Where to draw the line? How about "people you have seen"? But the line is less important than the reason for the line being where it is -- and that is about things like the principle of least authority, stability against tyrrany, whether progress is held back even a little by chilling effects, etc.

It isn't necessary to restrict others ability to see, know or remember per se, but only to prohibit the application of those powers -- by means of large computer databases collected by many people -- to particular purposes. In exactly the same sense, it isn't necessary to constrain people's ability to move their arms and hands in order to prohibit strangulation.

Perhaps your dilemma is caused by something along the lines of a tacit incorrect assumption that moral principles are not constrained by other moral principles. Can you think of a moral principle about freedoms that is not restricted in any way by harm caused to others and to society?

I think you are right to say that "it just feels unnatural" is not a good argument, but I don't think that's because you are arguing with the majority: the majority are often wrong.

I don't begrudge you projecting information on your retina about people you have seen before. The issue at hand is people you have never seen before, but whose faces have been been captured in a large database.

What's dystopian?

Mass surveillance grants power, to the public and to institutions, to control individuals.
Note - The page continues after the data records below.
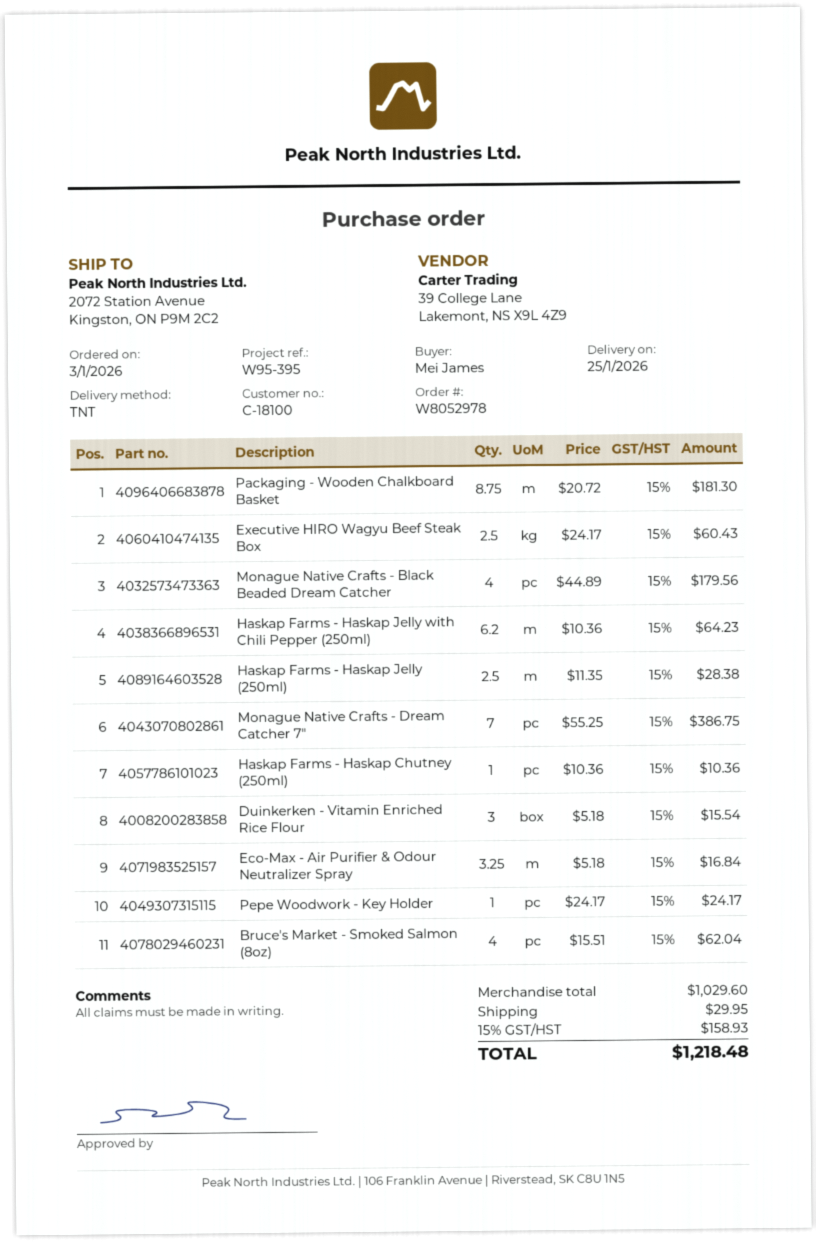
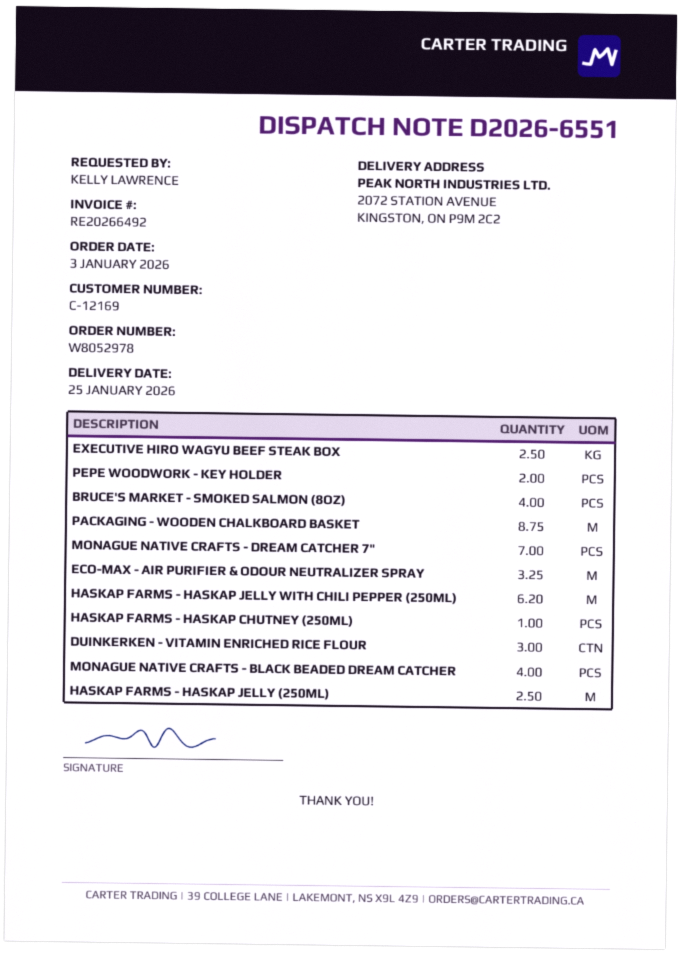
customer number: C-18100 -> C-12169
ordered by: Mei James -> KELLY LAWRENCE
Pepe Woodwork - Key Holder: 1 -> 2

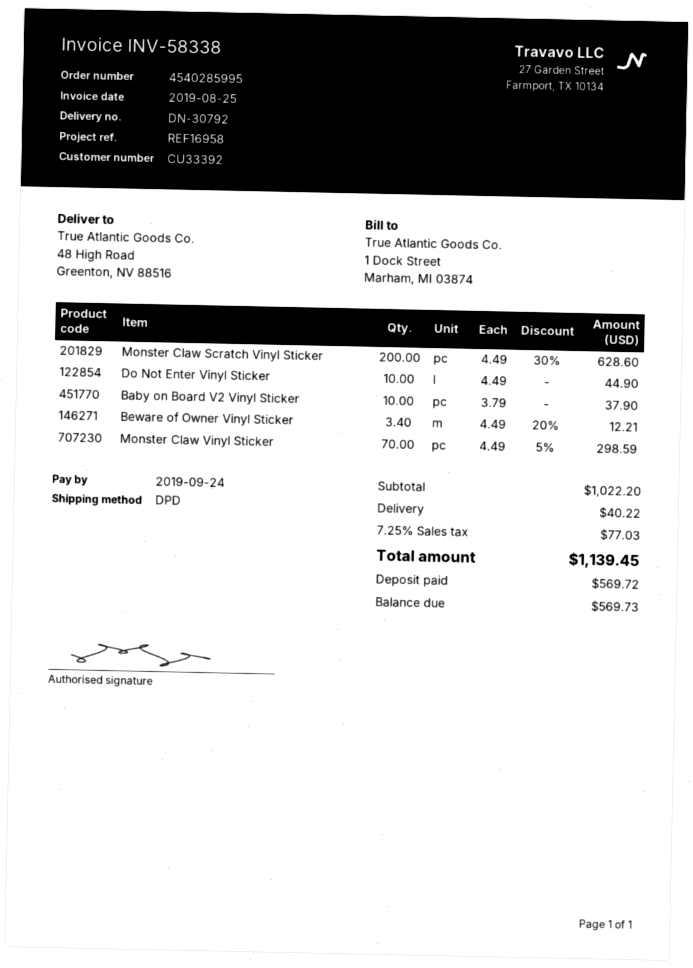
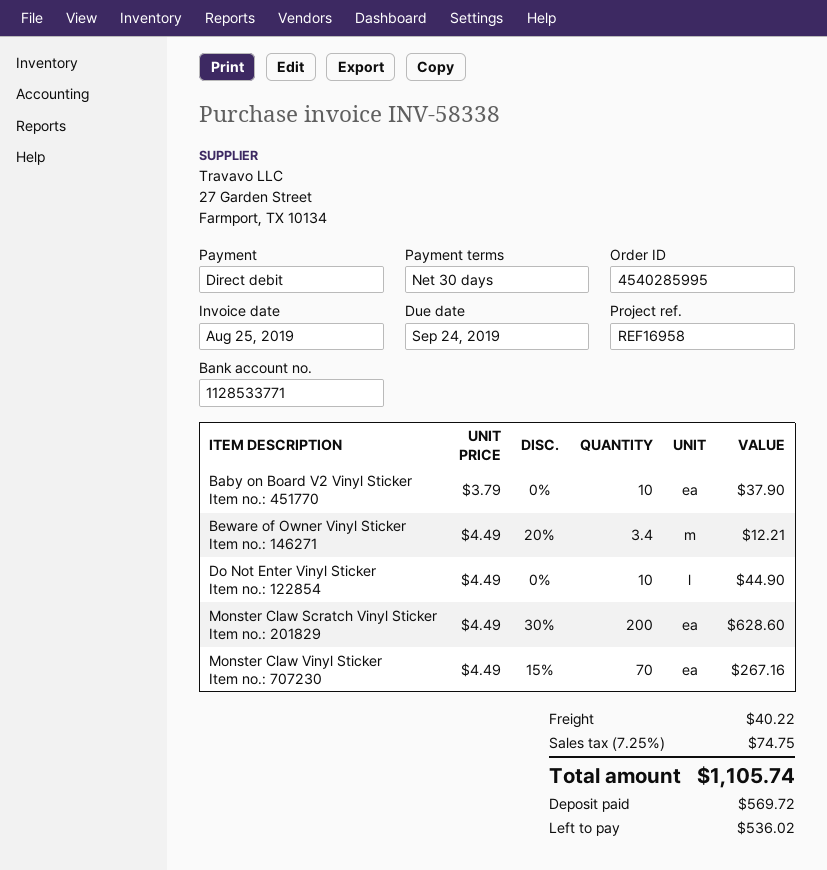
Monster Claw Vinyl Sticker: 70 x 4.49 - 5% = 298.59 -> 70 x 4.49 - 15% = 267.16
tax: 7.25% = 77.03 -> 7.25% = 74.75
total: 1139.45 -> 1105.74
balance: 569.73 -> 536.02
One consequence is 'chilling effects': good actions are not taken because of possible future consequences. Planning is hindered, because any action may have unpredictable consequences because of side effects caused by surveillance 'global state' (state as in data, not as in country).

I think there is a negative psychological effect on some (most?) people of being at all times under observation, retroactively, by all people.

Today's governments and today's public often err in their ethical judgements, and "the doctrine that the truth is manifest is the root of all tyranny". Some future ones may be worse. Such large databases (and the social/legal/technical all-seeing surveillance systems we are building) would make it easier to allow bad governments to lock themselves into power more firmly, and once in power to use it in very bad ways: this is Snowden's "turnkey tyrrany".

This kind of information reduces the scope for experimentation, error, and the correction of mistakes. Because that is the source of all knowledge, that is a problem.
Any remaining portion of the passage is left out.